> **Activity**: Nothing should appear in the answer except the lines from the one with "901LIB2045 | id: 1686619 -> 1686819" through the end of the listing below, transcribed exactly and without pictures.

> **Records provided**:

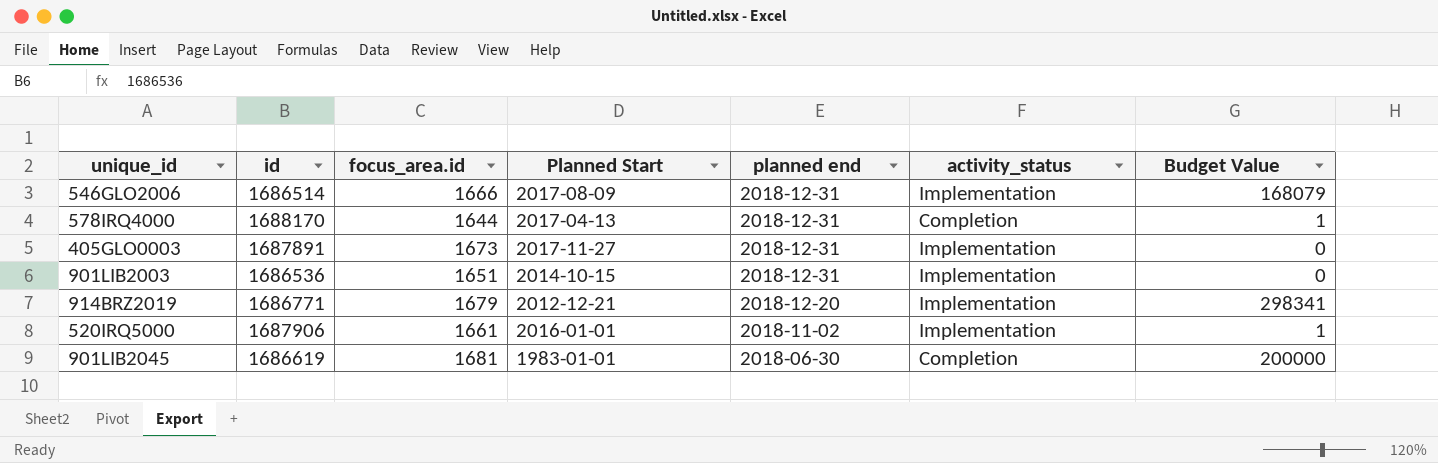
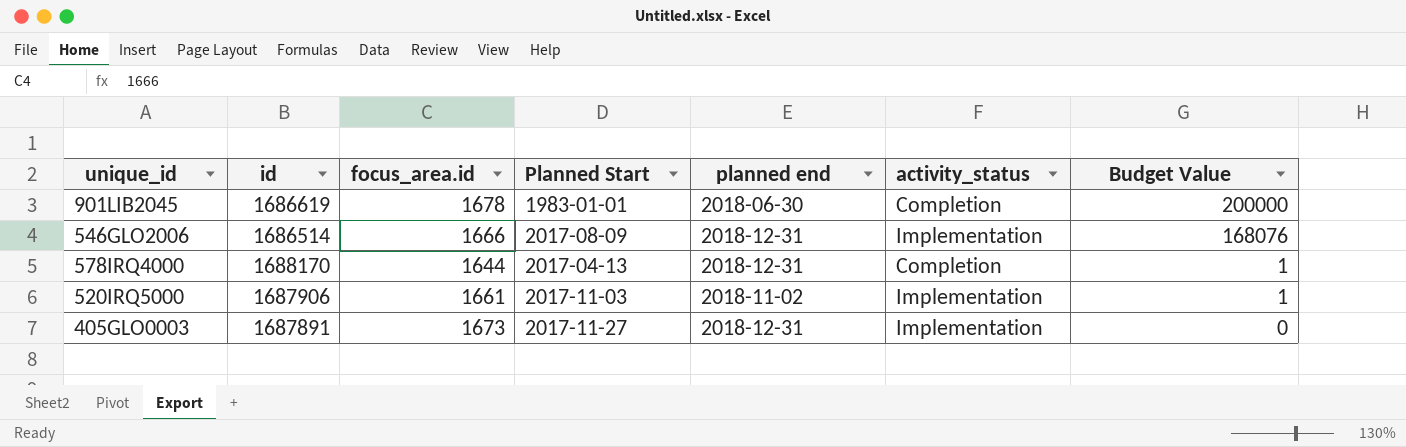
row order: planned end descending -> Budget Value descending
row 901LIB2003: 1686536 | 1651 | 2014-10-15 | 2018-12-31 | Implementation | 0 -> none
row 914BRZ2019: 1686771 | 1679 | 2012-12-21 | 2018-12-20 | Implementation | 298341 -> none
901LIB2045 | focus_area.id: 1681 -> 1678
546GLO2006 | Budget Value: 168079 -> 168076
520IRQ5000 | Planned Start: 2016-01-01 -> 2017-11-03

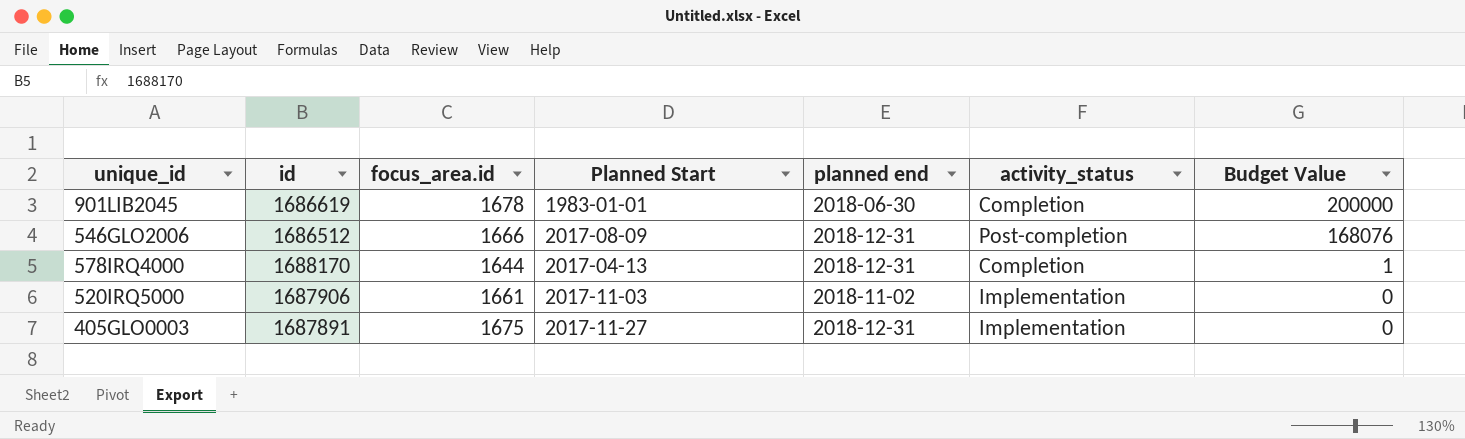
546GLO2006 | id: 1686514 -> 1686512
546GLO2006 | activity_status: Implementation -> Post-completion
520IRQ5000 | Budget Value: 1 -> 0
405GLO0003 | focus_area.id: 1673 -> 1675

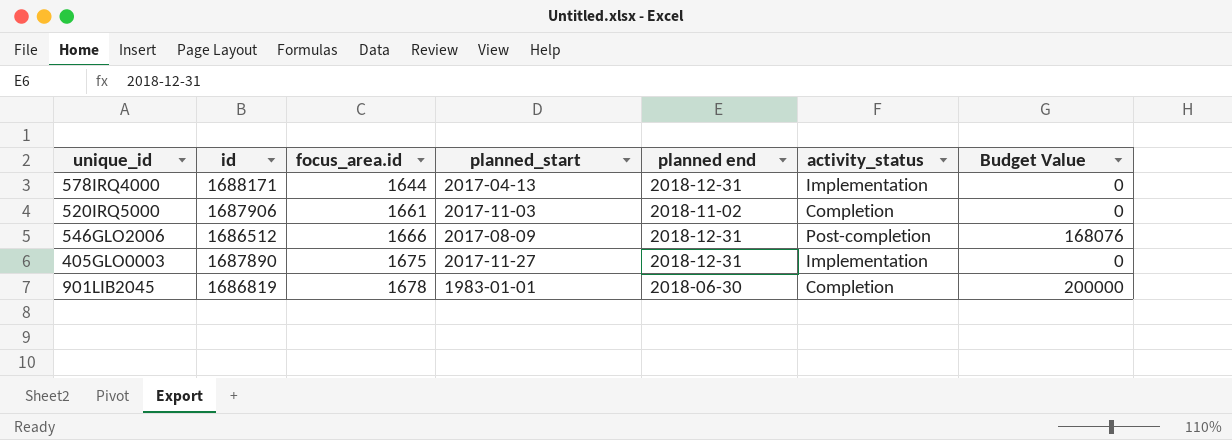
row order: Budget Value descending -> focus_area.id ascending
column name: Planned Start -> planned_start
578IRQ4000 | id: 1688170 -> 1688171
578IRQ4000 | activity_status: Completion -> Implementation
578IRQ4000 | Budget Value: 1 -> 0
520IRQ5000 | activity_status: Implementation -> Completion
405GLO0003 | id: 1687891 -> 1687890
901LIB2045 | id: 1686619 -> 1686819

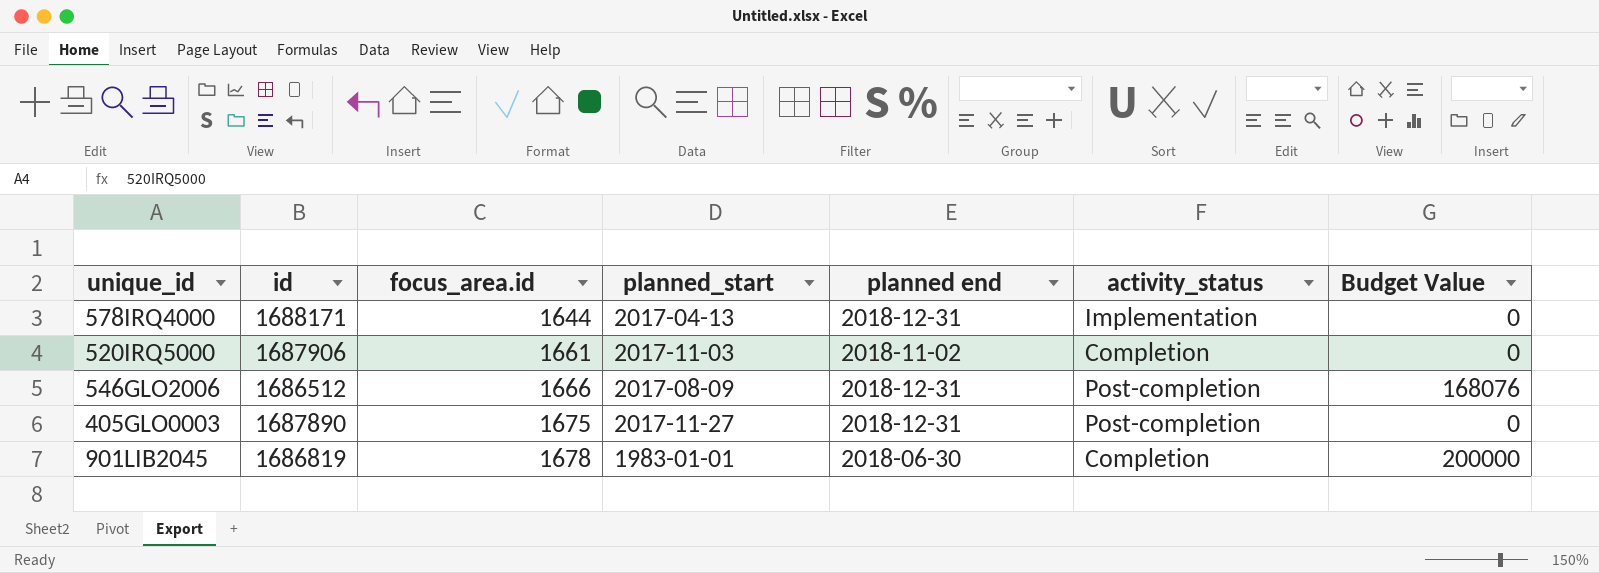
405GLO0003 | activity_status: Implementation -> Post-completion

> **Exercise response**:
901LIB2045 | id: 1686619 -> 1686819

405GLO0003 | activity_status: Implementation -> Post-completion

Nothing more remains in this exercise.